The U.S. Justice Department ultimately reached a settlement with the Weaver family and agreed to pay them $3.1 million in 1995. Harris also sued and was awarded $380,000 but the government did not admit to any wrongdoing in the case.

In 1997, Senator Chuck Grassley denounced the Justice Department’s decision to not seek further criminal prosecution of FBI officials involved in the Ruby Ridge standoff. 

Grassley, who is currently seeking his eighth term in the Senate, said “Accountability has still not been achieved. And so neither has a restoration of the public’s confidence in federal law enforcement.”

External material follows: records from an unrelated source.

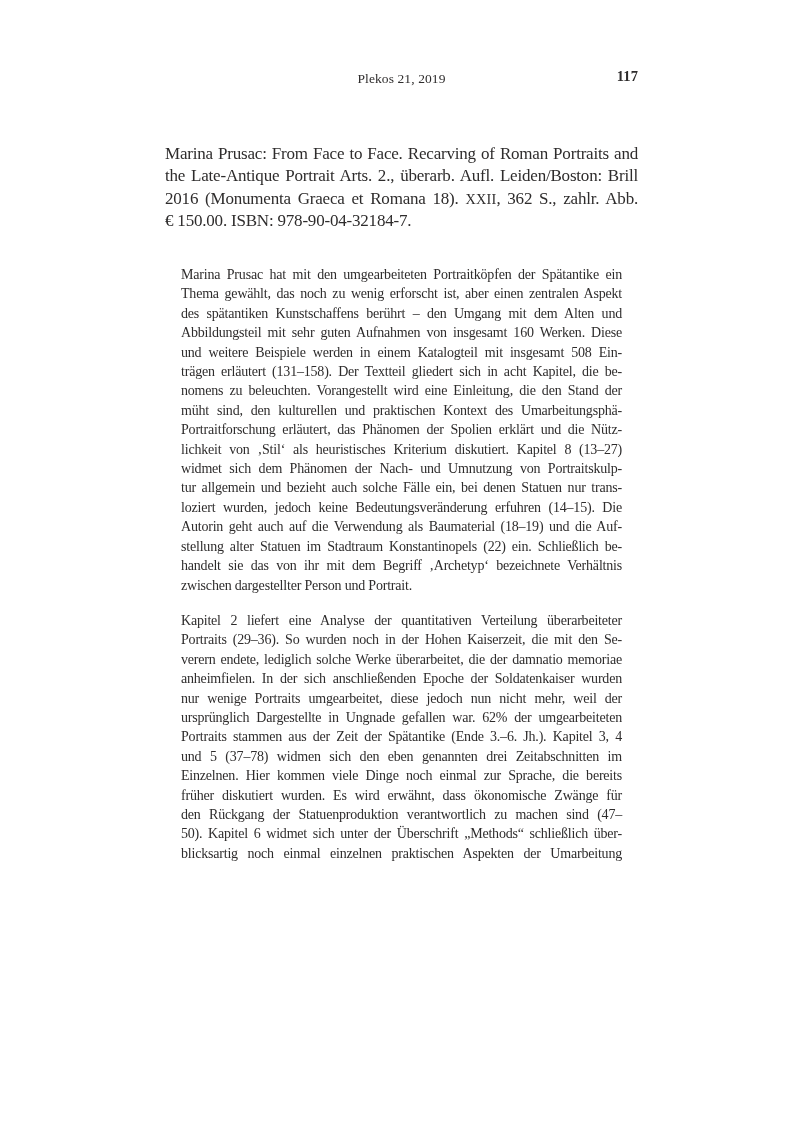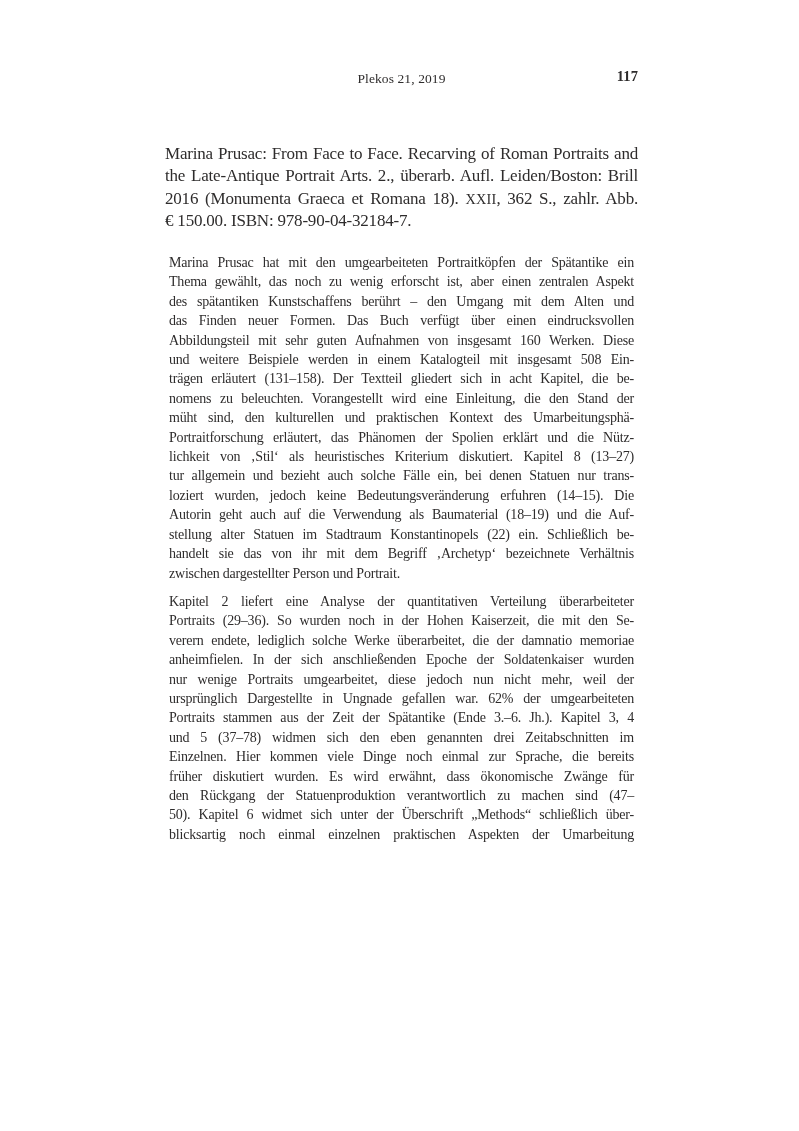"Marina Prusac hat mit den" .para { margin: 4px -> 16px }
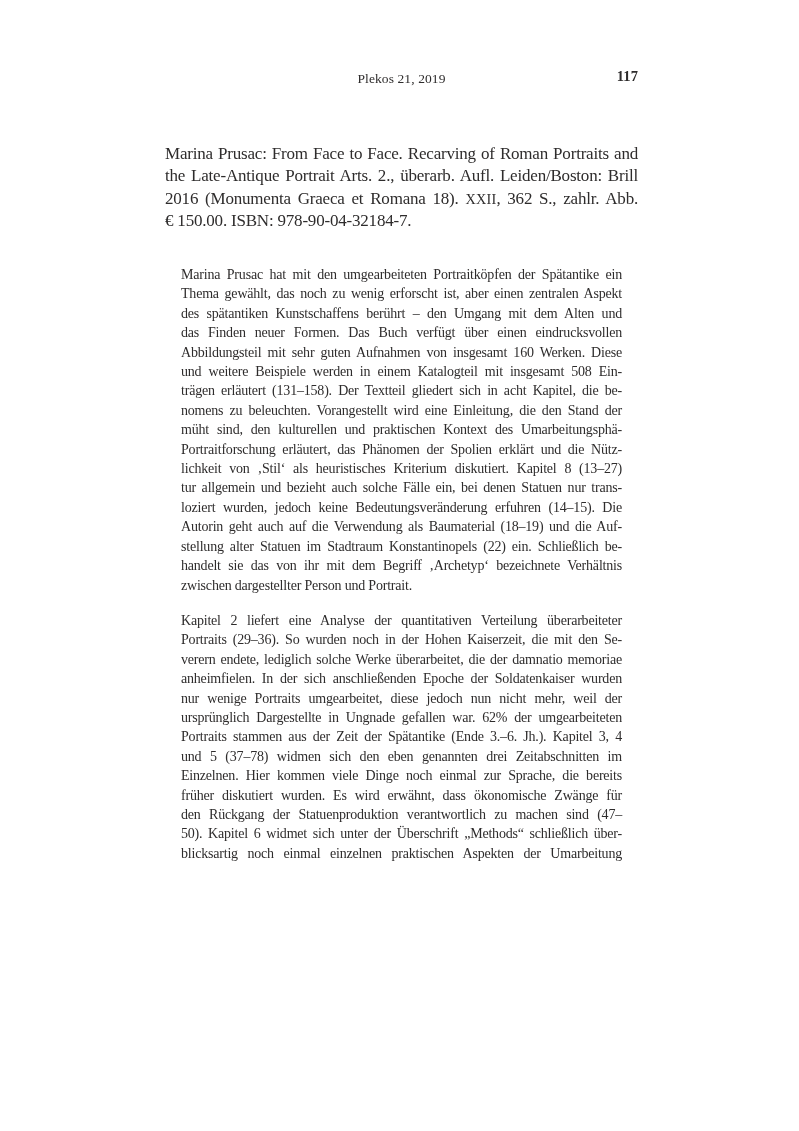"das Finden neuer Formen. Das" div.tline { html: <div><span>das Finden neuer Formen. Das Buch verfügt über einen eindrucksvollen</span></div> -> none }
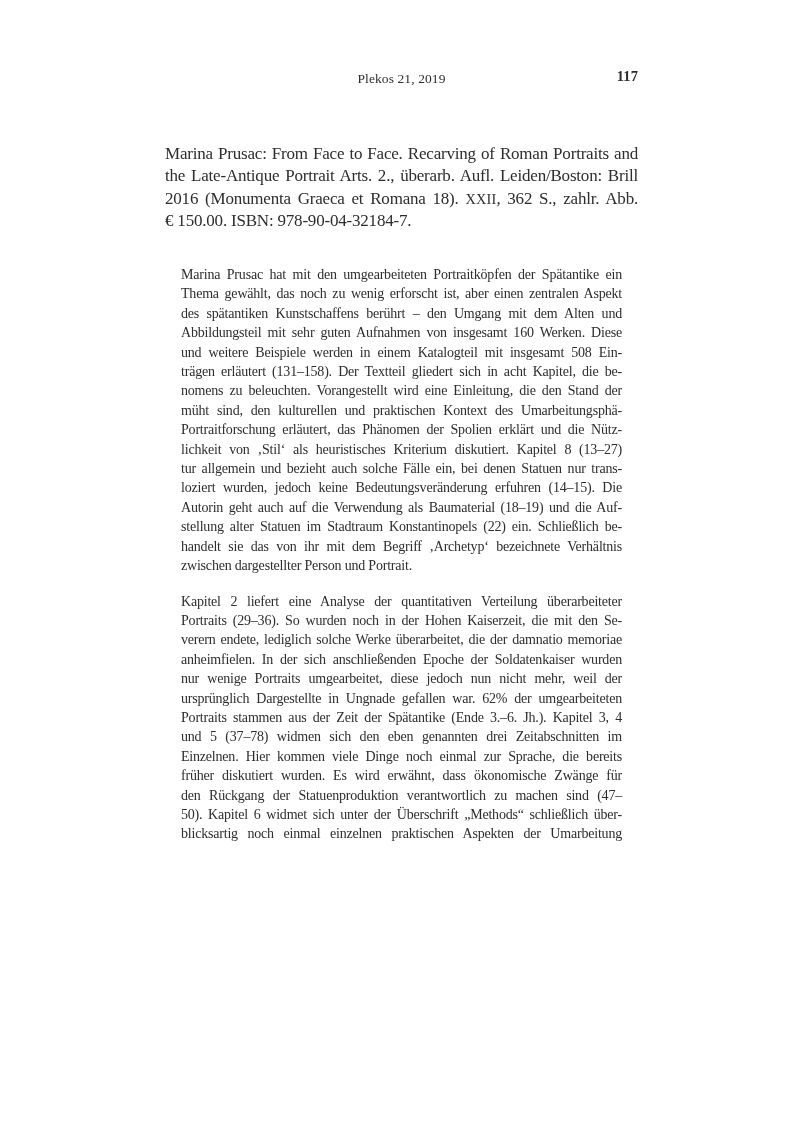"widmet sich dem Phänomen der" div.tline { html: none -> <div><span>widmet sich dem Phänomen der Nach- und Umnutzung von Portraitskulp-</span></div> }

“The incident at Ruby Ridge caused a deep fracture in the public’s confidence in federal law enforcement in this country,” said the senator from Iowa. “It was vital that we in government repair the wound by holding accountable those responsible for the unconstitutional shot that killed Vicki Weaver.”

“It is essential that Congress do its part to demand accountability for the actions of federal law enforcement agencies by sustaining aggressive and consistent oversight, especially of the FBI,” Grassley added.

Lon Horiuchi, the FBI sniper who killed Vicki Weaver, has testified that he was aiming for Harris and did not see the mother when he took his shot. Charges of involuntary manslaughter brought against Horiuchi were ultimately dismissed in 2001. The DOJ’s investigation found that Horiuchi’s actions were unjustified.

Because of Ruby Ridge, theDepartment made several major changes to its stand-off protocols. Snipers are no longer allowed to shoot on sight any armed adult without warning to surrender. 

In April of 1993 – less than one year after the Ruby Ridge standoff – federal agents launched a siege on the Branch Davidian compound in Waco, Texas. The 51-day standoff ended when a fire of unknown origins burned the property to the ground. In total, 76 members of the religious group died inside.